この映画、テレビ東京の昼の映画劇場で観たことがある。学生のころだからもう何十年も前だ。内容はほとんど覚えていないのだが今回見直してみて、ある大きな記憶違いに気付いた。
同性愛、色情症、冤罪、汚職と『刑事』が扱っているテーマはなかなか先鋭的である。しかし同年の『ブリット』のスタイリッシュな映像スタイル とは違いすぎる。テーマの掘り下げも半端で、前時代的な仕上がりなのだが、リー・レミックは印象に残る。ミスキャスト気味だか、こんな人が日々男漁りをしているなんてという、インパクトは深い。
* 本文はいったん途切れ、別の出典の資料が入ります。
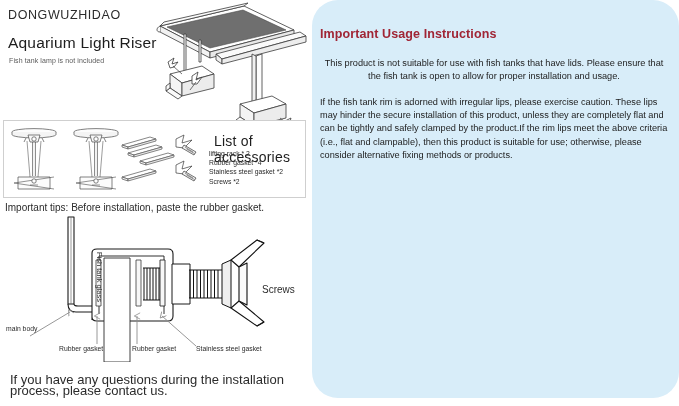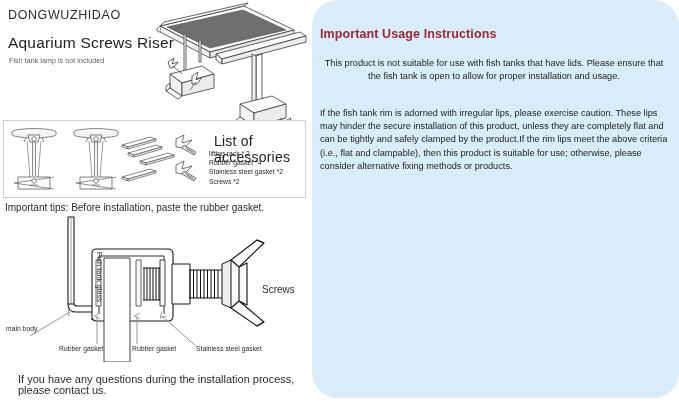"Aquarium Screws Riser" div { text: Screws -> Light }
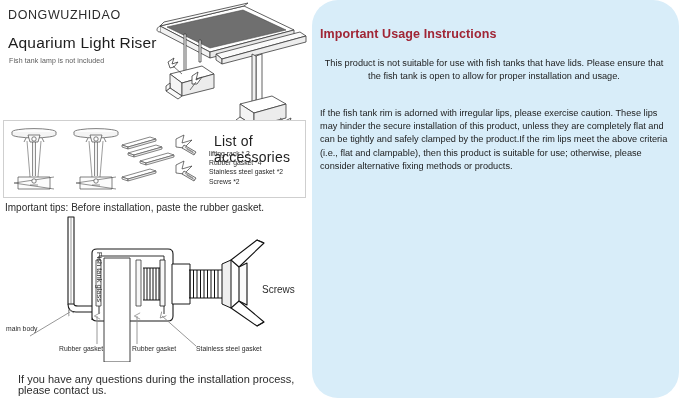"If the fish tank rim" #instructions-p1 { top: 107px -> 96px }
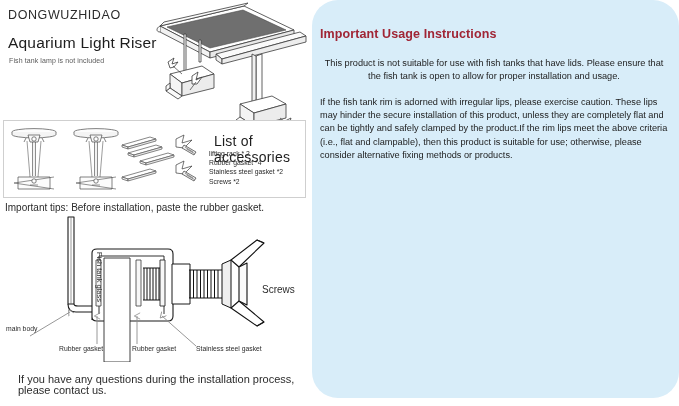"If you have any questions" #contact-block { font-size: 11px -> 13px; margin-left: 8px -> none }
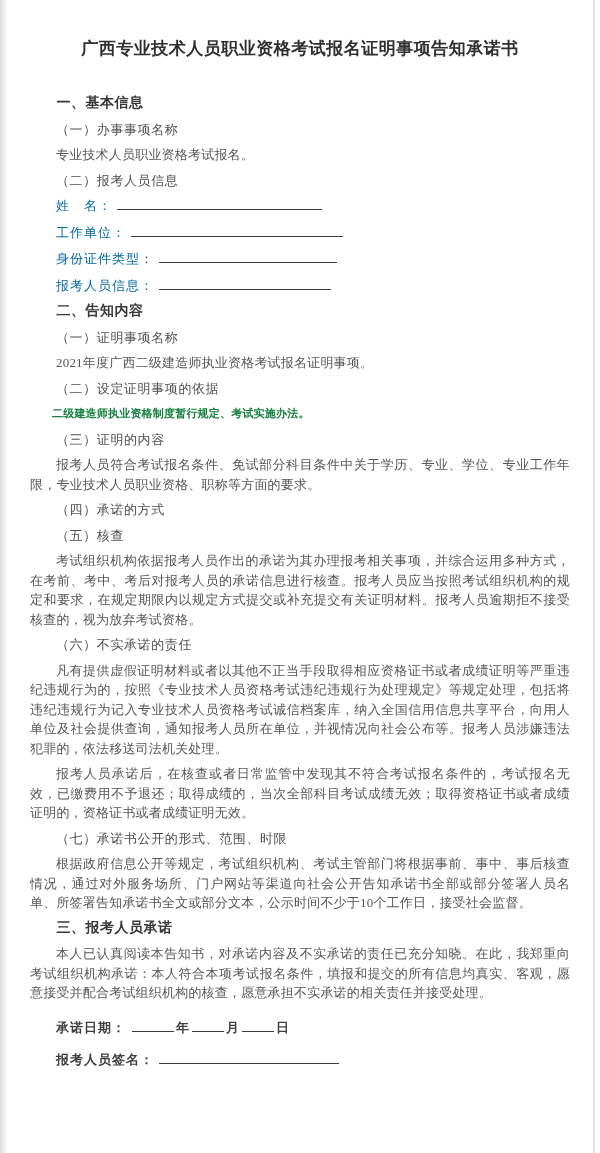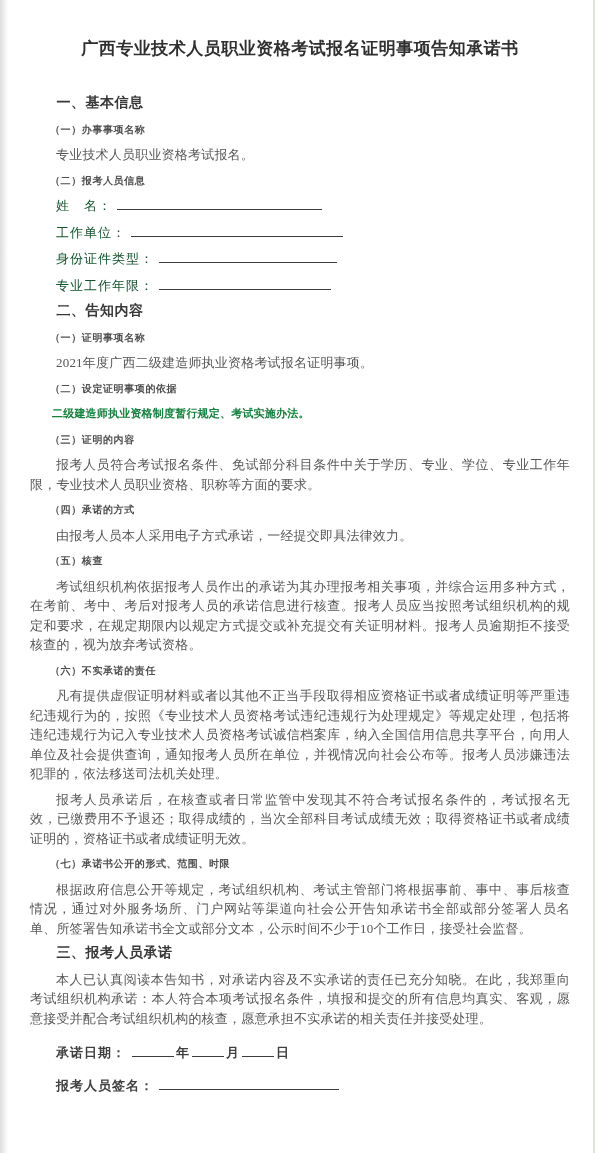"（一）办事事项名称" .sub-heading { font-size: 10px -> 13px; font-weight: bold -> none }
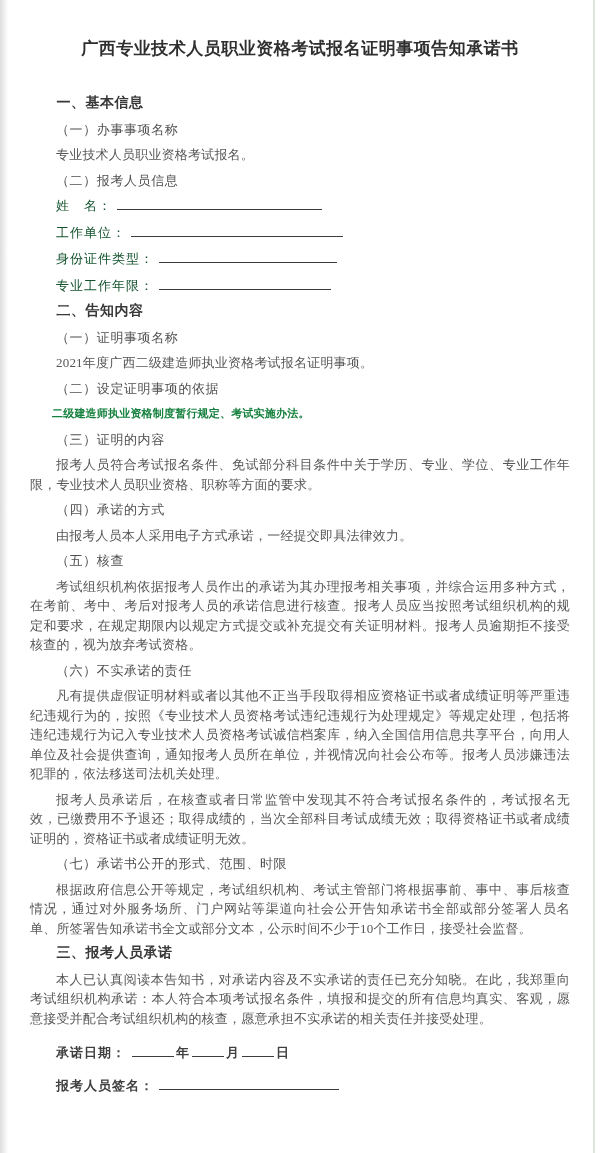"姓 名：" .field-row { color: #14532d -> #0369a1 }
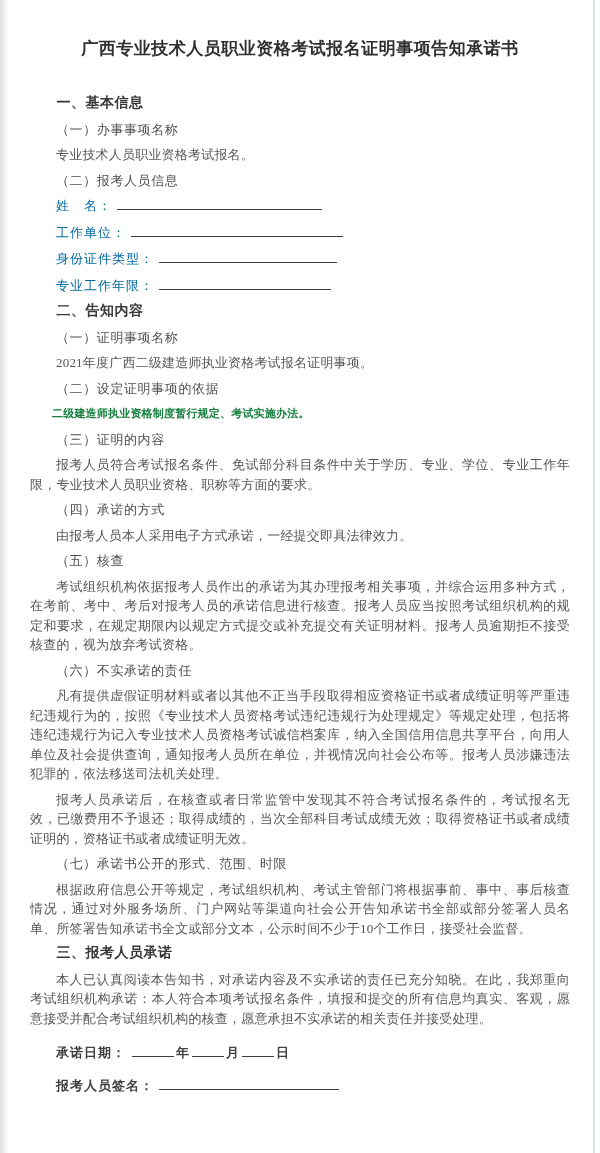"专业工作年限：" span { text: 专业工作年限 -> 报考人员信息 }
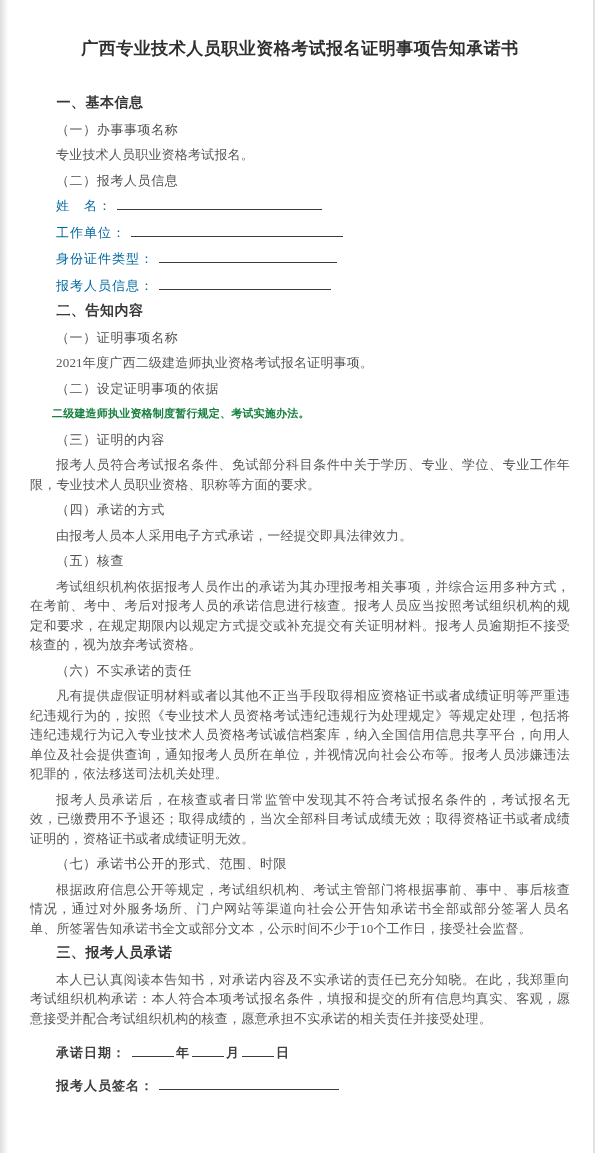"由报考人员本人采用电子方式承诺，一经提交即具法律效力。" p.para { html: <p>由报考人员本人采用电子方式承诺，一经提交即具法律效力。</p> -> none }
今回見直すまで、この刑事は最後死んだものと思い込んでいた。おそらく『刑事マディガン』と混同していたのだろう。ただマディガンのような英雄的な殉職ではなく、『ハッスル』のバート・レイノルズや『センチュリアン』のステイシー・キーチのようなアクシデント的な死 、いやもっと犬死のイメージである。作中、冤罪で死刑送りにしてしまったシナトラは、事実を公表し、警察を去る。それですむかよという、私の思いがシナトラ刑事を処刑させてしまったのかも知れない。